Please restate all of the records word for word, setting the pictures aside.

(Beginning of Extracted entries)

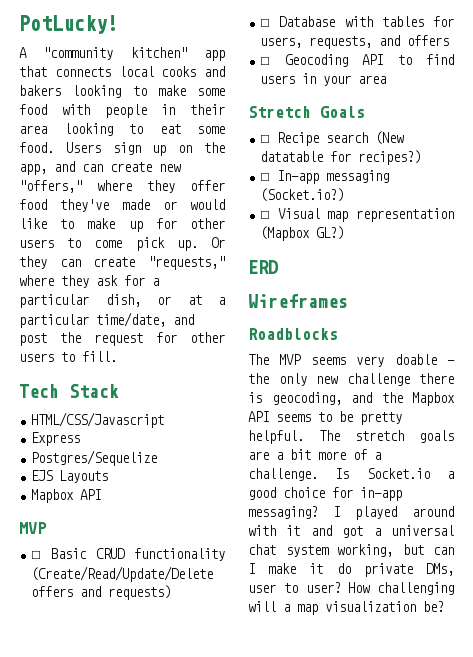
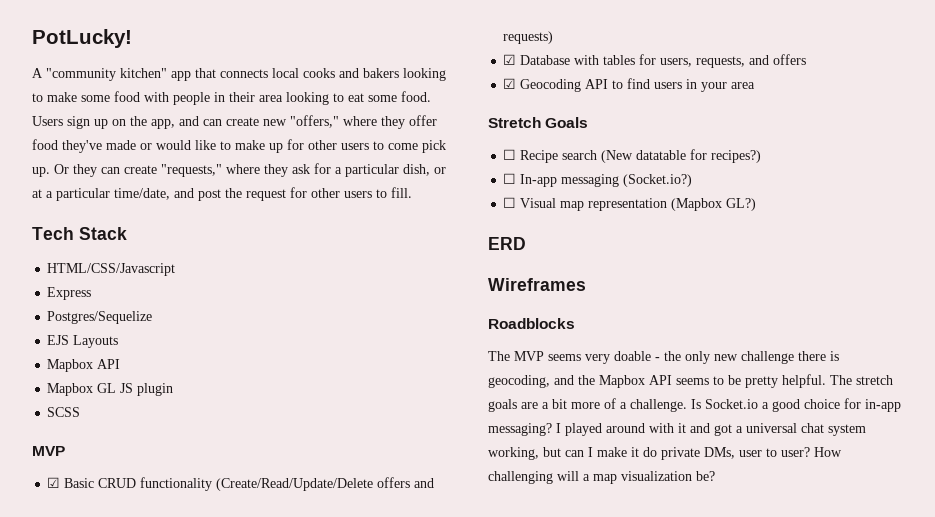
(102, 494) none -> [47,383,174,396] [47,407,81,417] // Mapbox GL JS plugin // SCSS
[31,550,42,559] ☐ -> [47,477,61,488] ☑
[260,18,271,27] ☐ -> [503,54,517,65] ☑
[260,56,271,65] ☐ -> [503,78,517,89] ☑

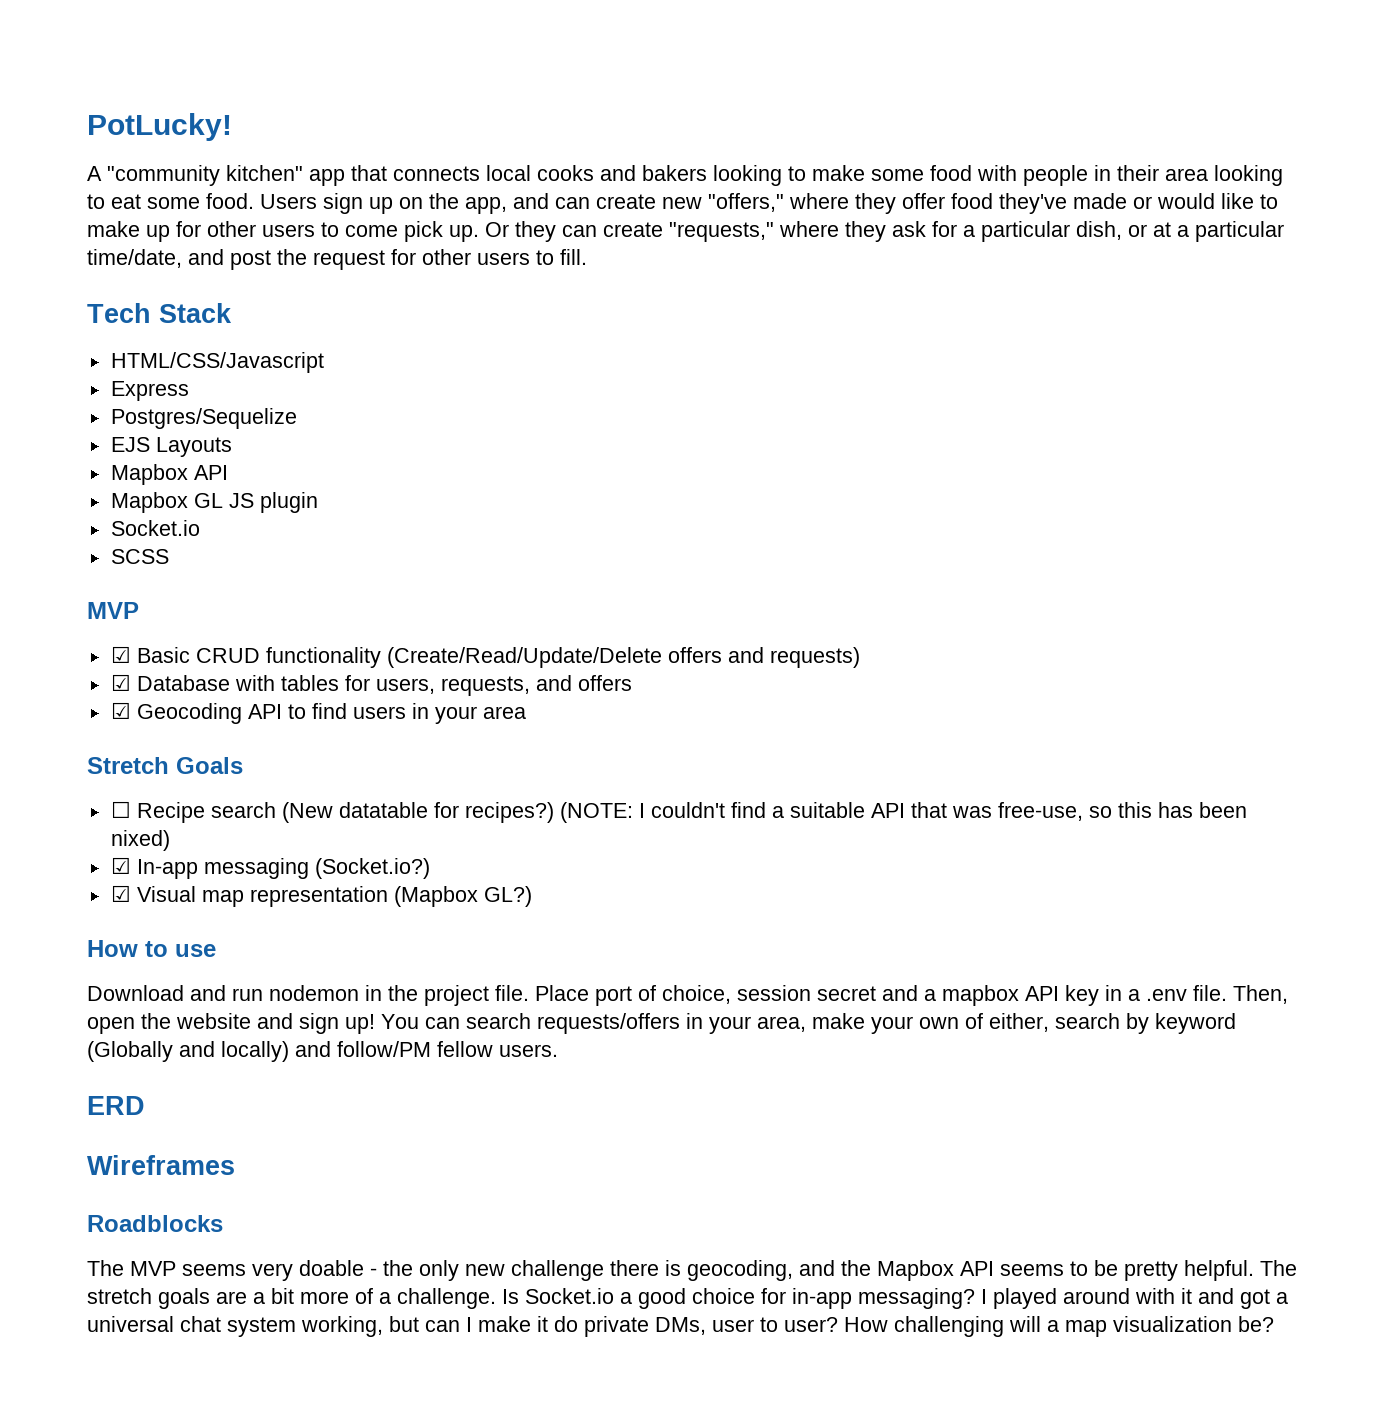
(174, 389) none -> [110,520,200,536] // Socket.io
[503,173,517,184] // ☐ -> [559,802,1247,823] [110,830,170,851] [110,857,131,874] (NOTE: I couldn't find a suitable API that was free-use, so this has been nixed) // ☑
[503,197,517,208] ☐ -> [110,885,131,902] ☑
(757, 204) none -> [87,940,216,957] [87,985,1288,1006] [87,1013,1236,1034] [87,1041,558,1062] // How to use // Download and run nodemon in the project file. Place port of choice, session secret and a mapbox API key in a .env file. Then, open the website and sign up! You can search requests/offers in your area, make your own of either, search by keyword (Globally and locally) and follow/PM fellow users.

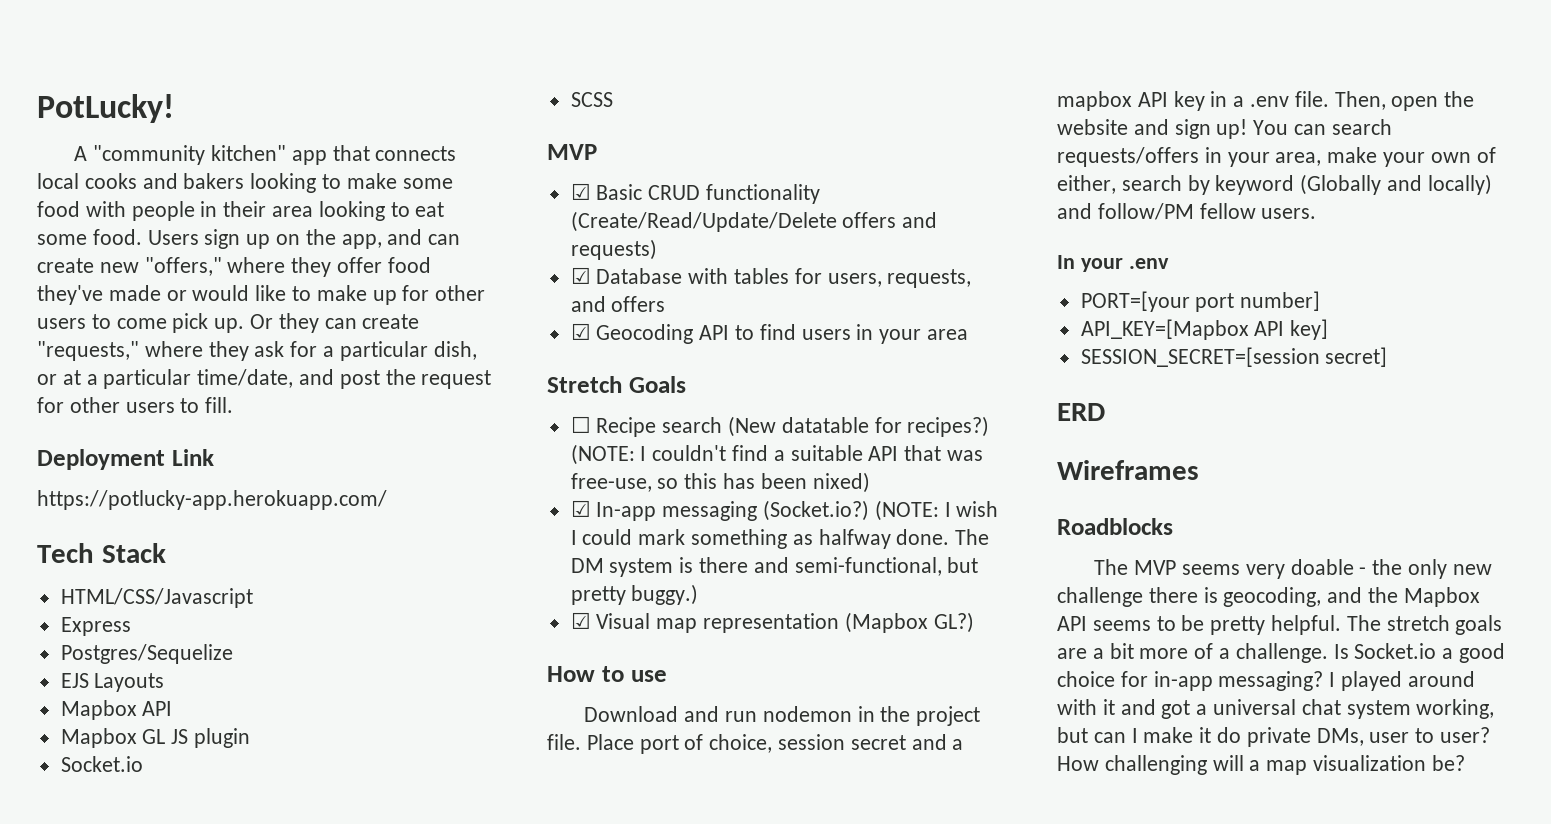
(587, 257) none -> [37,449,214,470] [37,490,387,510] // Deployment Link // https://potlucky-app.herokuapp.com/
(430, 868) none -> [874,500,999,521] [570,529,990,549] [570,557,979,577] [570,584,699,605] (NOTE: I wish I could mark something as halfway done. The DM system is there and semi-functional, but pretty buggy.)
(558, 1050) none -> [1057,255,1169,272] [1080,291,1321,312] [1080,319,1329,340] [1080,347,1388,367] // In your .env // PORT=[your port number] // API_KEY=[Mapbox API key] // SESSION_SECRET=[session secret]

(End of Extracted entries)

**Exercise solution**
(102, 494) none -> [47,383,174,396] [47,407,81,417] // Mapbox GL JS plugin // SCSS
[31,550,42,559] ☐ -> [47,477,61,488] ☑
[260,18,271,27] ☐ -> [503,54,517,65] ☑
[260,56,271,65] ☐ -> [503,78,517,89] ☑

(174, 389) none -> [110,520,200,536] // Socket.io
[503,173,517,184] // ☐ -> [559,802,1247,823] [110,830,170,851] [110,857,131,874] (NOTE: I couldn't find a suitable API that was free-use, so this has been nixed) // ☑
[503,197,517,208] ☐ -> [110,885,131,902] ☑
(757, 204) none -> [87,940,216,957] [87,985,1288,1006] [87,1013,1236,1034] [87,1041,558,1062] // How to use // Download and run nodemon in the project file. Place port of choice, session secret and a mapbox API key in a .env file. Then, open the website and sign up! You can search requests/offers in your area, make your own of either, search by keyword (Globally and locally) and follow/PM fellow users.

(587, 257) none -> [37,449,214,470] [37,490,387,510] // Deployment Link // https://potlucky-app.herokuapp.com/
(430, 868) none -> [874,500,999,521] [570,529,990,549] [570,557,979,577] [570,584,699,605] (NOTE: I wish I could mark something as halfway done. The DM system is there and semi-functional, but pretty buggy.)
(558, 1050) none -> [1057,255,1169,272] [1080,291,1321,312] [1080,319,1329,340] [1080,347,1388,367] // In your .env // PORT=[your port number] // API_KEY=[Mapbox API key] // SESSION_SECRET=[session secret]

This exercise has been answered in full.